Nancy Tarleton Landis

Arguing that proposals to cover the 43 million Americans who lack health insurance must "transcend ideological, partisan, and interest group boundaries," two vocal antagonists present a compromise plan in the policy journal Health Affairs.1 In hopes of influencing the agenda for the new President and Congress, coauthors Charles N. Kahn III, president of the Health Insurance Association of America (HIAA), and Ronald F. Pollack, executive director of the health care consumer advocacy group Families USA, unveiled the proposal at a November press conference, joined by an American Hospital Association representative.

The recommendations urge policymakers to focus initially on low-wage workers and families. For both Families USA and HIAA, the proposal is not an ideal plan but "a good second choice," wrote the authors. The two groups were at opposite poles of the 1994 debate over President Clinton's plan for health care reform. Families USA supported the Clinton plan, while HIAA's "Harry and Louise" television ads helped to sink it.

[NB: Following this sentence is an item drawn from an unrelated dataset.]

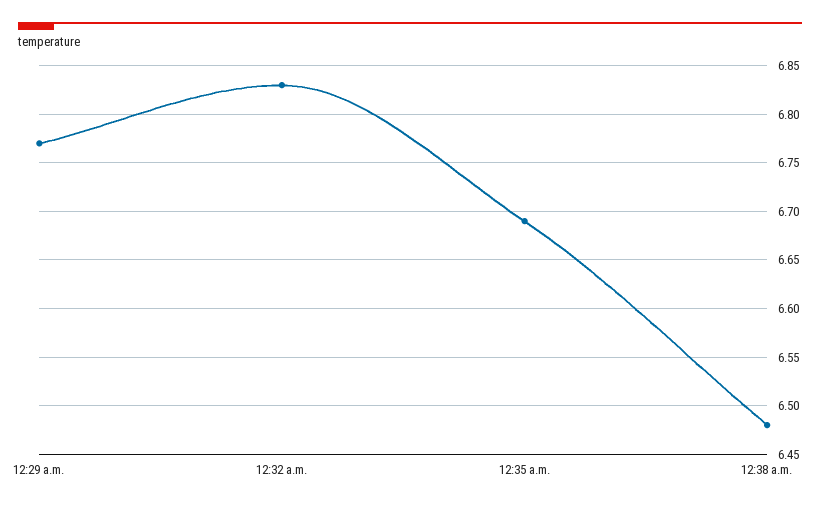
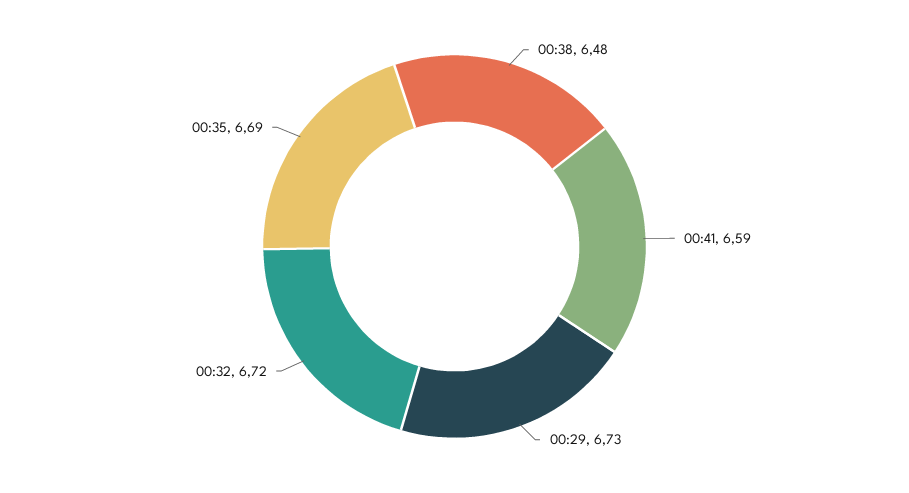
12:29 a.m.: 6.77 -> 6.73
12:32 a.m.: 6.83 -> 6.72
00:41: none -> 6.59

In discussions over the past year, the two groups concluded that a viable approach must build on the current system of employer-based insurance without threatening those who currently have coverage, and that it will require a major investment of new federal dollars.

In their stepwise strategy, the first priority is to cover workers and families whose incomes are at or below 200% of the federal poverty level—people who often do not have coverage through their employers and who may decline coverage when it is offered because they cannot afford the copayments.

The proposal is "a policy framework, not a set of legislative specifications"—a first step in consensus building that will involve other stakeholders, as well. The proposal has three parts:

  • Medicaid expansion,
  • Expansion of coverage for higher-income persons, and
  • Tax credits.

Public-sector programs like Medicaid and the Children's Health Insurance Program (CHIP) now exclude a large number of uninsured persons. While children are covered in most states if the family income is below 200% of the poverty level, their parents face stricter requirements for coverage. And most states exclude childless adults, no matter how low their income. The authors' proposal would base eligibility for such coverage solely on income. Medicaid would cover all those with annual incomes below 133% of the poverty level, and federal matching funds to states would be increased.

After Medicaid expansion is phased in, states would have the option to establish coverage for adults with incomes between 133% and 200% of the poverty level, again with increased federal funding. At the same time, a tax credit to encourage businesses to offer low-income workers affordable coverage would be established. The tax credit policy "would seek to secure, not weaken, current employer coverage and contributions that workers receive through their jobs."

The plan involves concessions by both organizations. According to the article, Families USA has never favored tax incentives and agreed to the tax credit only because it is linked to expansion of Medicaid and CHIP. HIAA, on the other hand, has traditionally pushed for a larger role for the private sector and far more modest increases in public-sector programs.

"We expect that this proposal will not be considered ideal by other major health care organizations as well," wrote the authors. "However,…any so-called ideal plan that cannot get enacted is an illusionary ideal. It is no solution at all."

  1. Kahn CN III, Pollack RF. Building a consensus for expanding health coverage. Health Aff. 2001; 20(1):40-8.